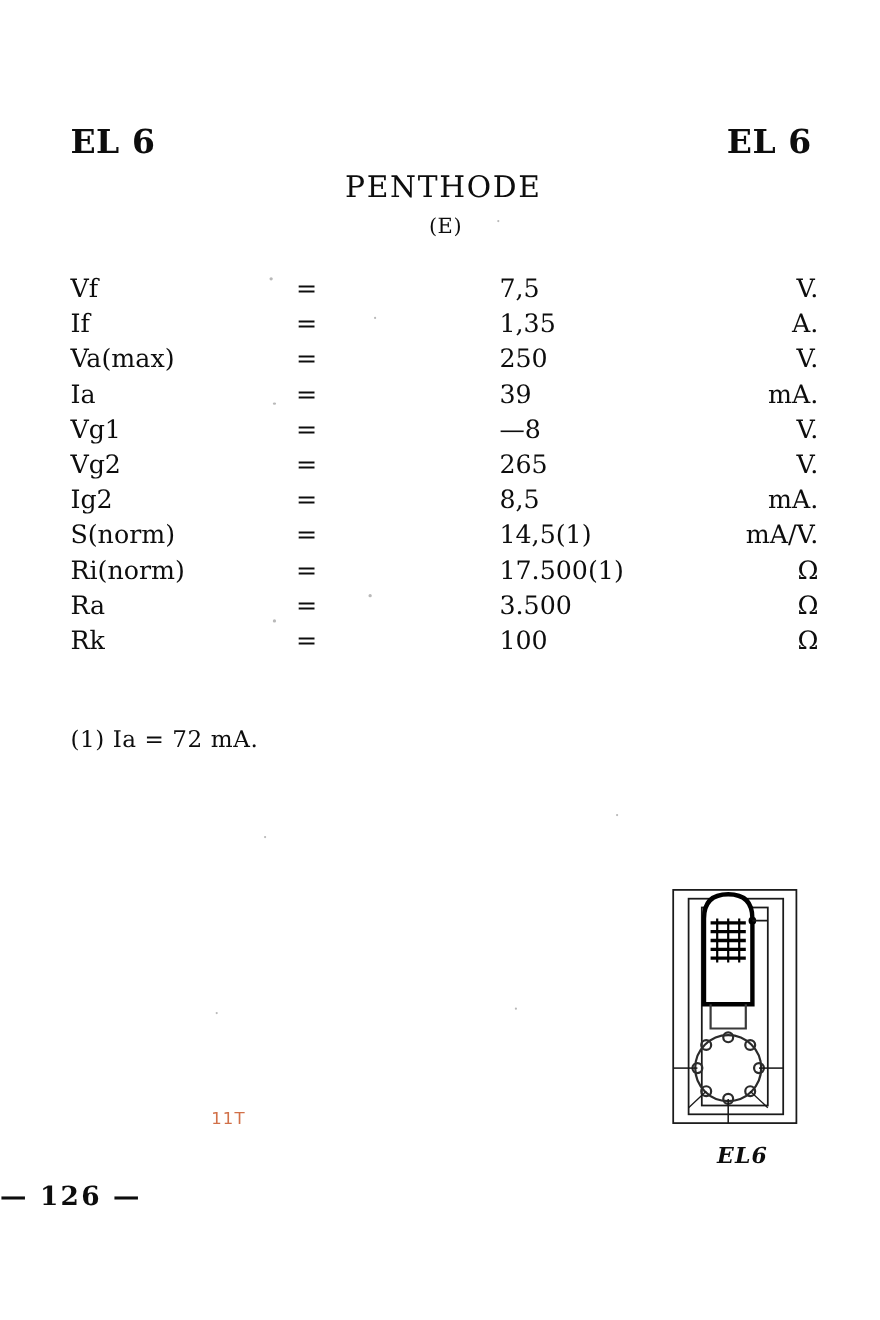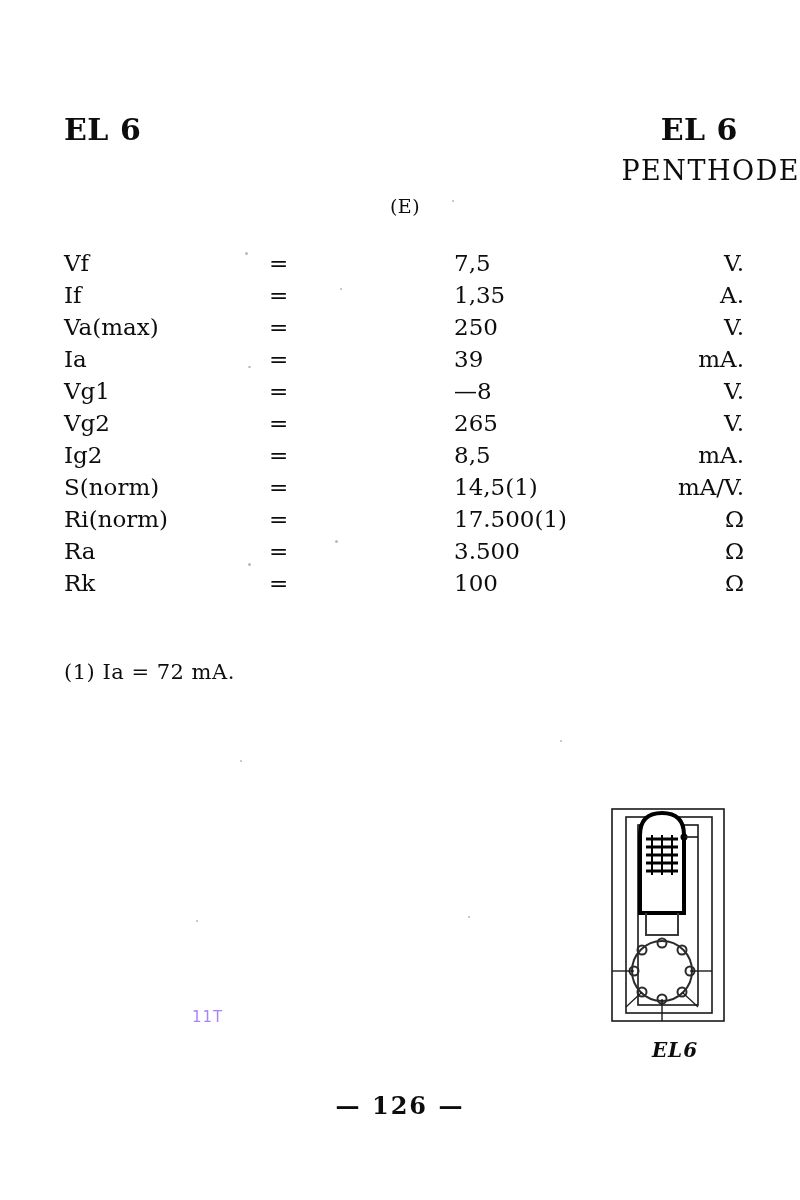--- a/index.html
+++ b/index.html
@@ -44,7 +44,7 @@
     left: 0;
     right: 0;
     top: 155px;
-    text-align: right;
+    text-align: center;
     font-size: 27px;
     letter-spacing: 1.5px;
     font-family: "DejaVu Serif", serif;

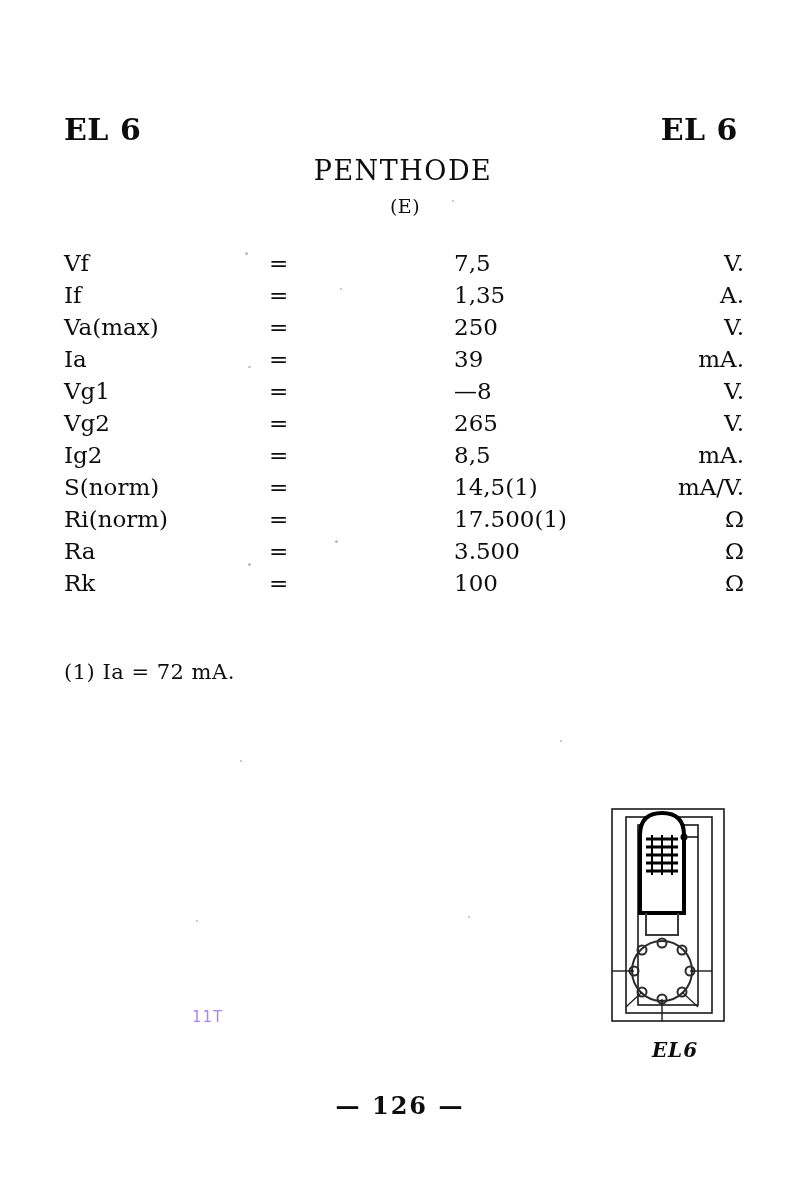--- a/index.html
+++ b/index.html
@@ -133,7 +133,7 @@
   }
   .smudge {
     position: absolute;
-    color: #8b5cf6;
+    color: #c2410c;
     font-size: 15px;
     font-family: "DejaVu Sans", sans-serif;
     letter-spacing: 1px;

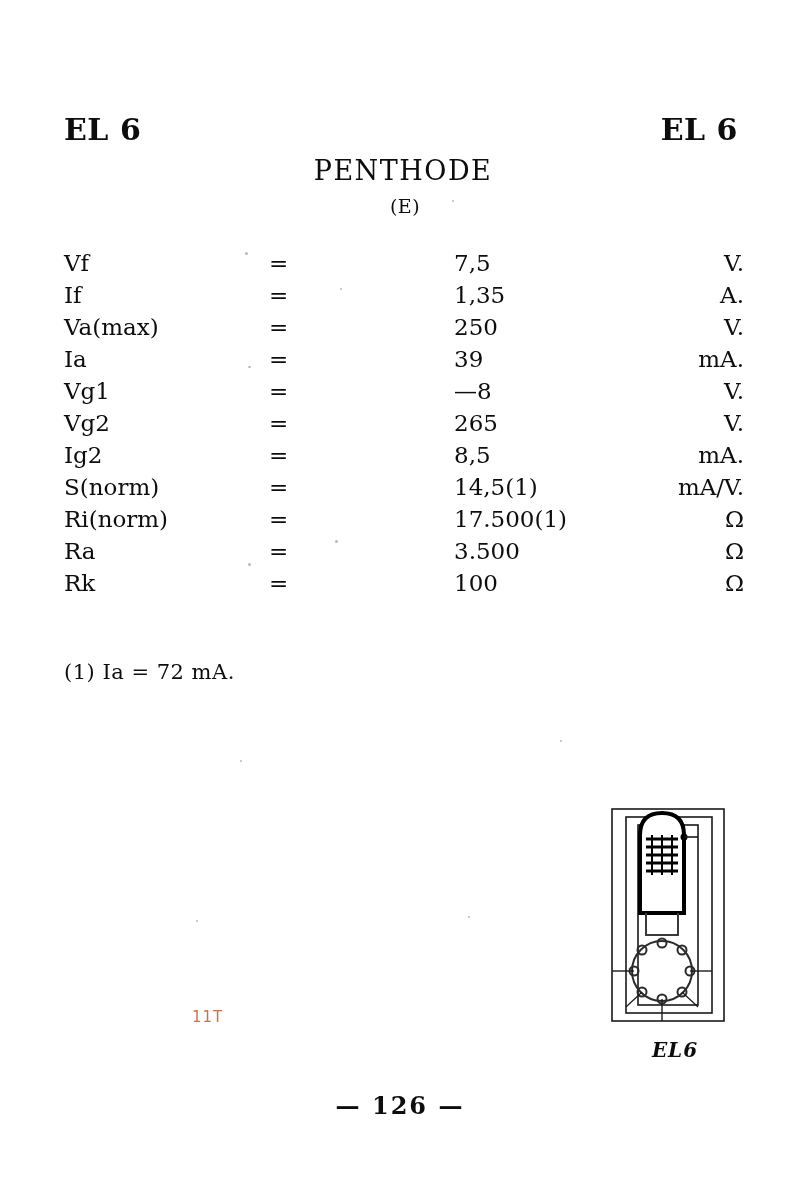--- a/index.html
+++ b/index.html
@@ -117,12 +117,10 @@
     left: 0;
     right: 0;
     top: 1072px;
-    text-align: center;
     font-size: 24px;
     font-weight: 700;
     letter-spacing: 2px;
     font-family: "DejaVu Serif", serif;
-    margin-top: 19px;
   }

*-*-*

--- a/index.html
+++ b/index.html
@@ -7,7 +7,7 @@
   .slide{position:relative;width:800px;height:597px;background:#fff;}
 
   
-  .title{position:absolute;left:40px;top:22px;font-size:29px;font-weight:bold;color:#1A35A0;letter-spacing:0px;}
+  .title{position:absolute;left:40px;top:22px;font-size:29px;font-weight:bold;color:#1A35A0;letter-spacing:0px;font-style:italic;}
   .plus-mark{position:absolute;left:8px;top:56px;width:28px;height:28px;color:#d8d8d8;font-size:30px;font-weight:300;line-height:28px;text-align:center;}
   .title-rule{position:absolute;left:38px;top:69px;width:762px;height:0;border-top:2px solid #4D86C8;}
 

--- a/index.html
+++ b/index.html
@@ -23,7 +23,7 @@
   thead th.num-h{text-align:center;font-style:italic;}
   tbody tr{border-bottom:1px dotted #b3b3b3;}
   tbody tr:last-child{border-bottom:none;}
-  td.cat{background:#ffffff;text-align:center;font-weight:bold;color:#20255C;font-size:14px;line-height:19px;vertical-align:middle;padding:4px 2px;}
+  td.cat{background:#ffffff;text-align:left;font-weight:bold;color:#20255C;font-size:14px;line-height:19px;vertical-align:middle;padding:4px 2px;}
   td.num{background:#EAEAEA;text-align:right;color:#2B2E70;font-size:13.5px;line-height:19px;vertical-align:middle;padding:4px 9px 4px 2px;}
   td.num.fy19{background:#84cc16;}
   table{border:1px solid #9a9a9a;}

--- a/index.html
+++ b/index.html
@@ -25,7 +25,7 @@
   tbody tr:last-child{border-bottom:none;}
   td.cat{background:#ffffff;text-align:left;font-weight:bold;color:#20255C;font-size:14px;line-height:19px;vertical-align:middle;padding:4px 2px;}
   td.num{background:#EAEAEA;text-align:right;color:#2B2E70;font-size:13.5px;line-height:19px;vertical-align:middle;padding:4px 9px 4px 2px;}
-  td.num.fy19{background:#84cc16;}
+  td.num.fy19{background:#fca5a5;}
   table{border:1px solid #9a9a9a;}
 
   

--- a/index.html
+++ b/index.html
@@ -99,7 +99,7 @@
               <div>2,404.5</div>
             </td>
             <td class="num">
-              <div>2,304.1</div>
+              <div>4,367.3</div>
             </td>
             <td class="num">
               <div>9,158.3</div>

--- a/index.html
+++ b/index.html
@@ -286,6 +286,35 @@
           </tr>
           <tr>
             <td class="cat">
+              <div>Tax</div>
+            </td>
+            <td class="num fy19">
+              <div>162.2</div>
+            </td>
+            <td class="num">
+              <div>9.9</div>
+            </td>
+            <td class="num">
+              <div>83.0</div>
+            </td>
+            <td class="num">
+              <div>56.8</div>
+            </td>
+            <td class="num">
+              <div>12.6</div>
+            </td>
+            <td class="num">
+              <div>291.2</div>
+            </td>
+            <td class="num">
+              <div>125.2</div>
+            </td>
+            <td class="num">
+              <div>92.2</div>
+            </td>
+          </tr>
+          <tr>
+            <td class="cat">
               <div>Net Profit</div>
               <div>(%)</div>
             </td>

*-*-*

PROBLEM TO SOLVE :: If a line of the listing above holds the string "width", copy it.

THE COMPLETED TASK ::
   .slide{position:relative;width:800px;height:597px;background:#fff;}
   .plus-mark{position:absolute;left:8px;top:56px;width:28px;height:28px;color:#d8d8d8;font-size:30px;font-weight:300;line-height:28px;text-align:center;}
   .title-rule{position:absolute;left:38px;top:69px;width:762px;height:0;border-top:2px solid #4D86C8;}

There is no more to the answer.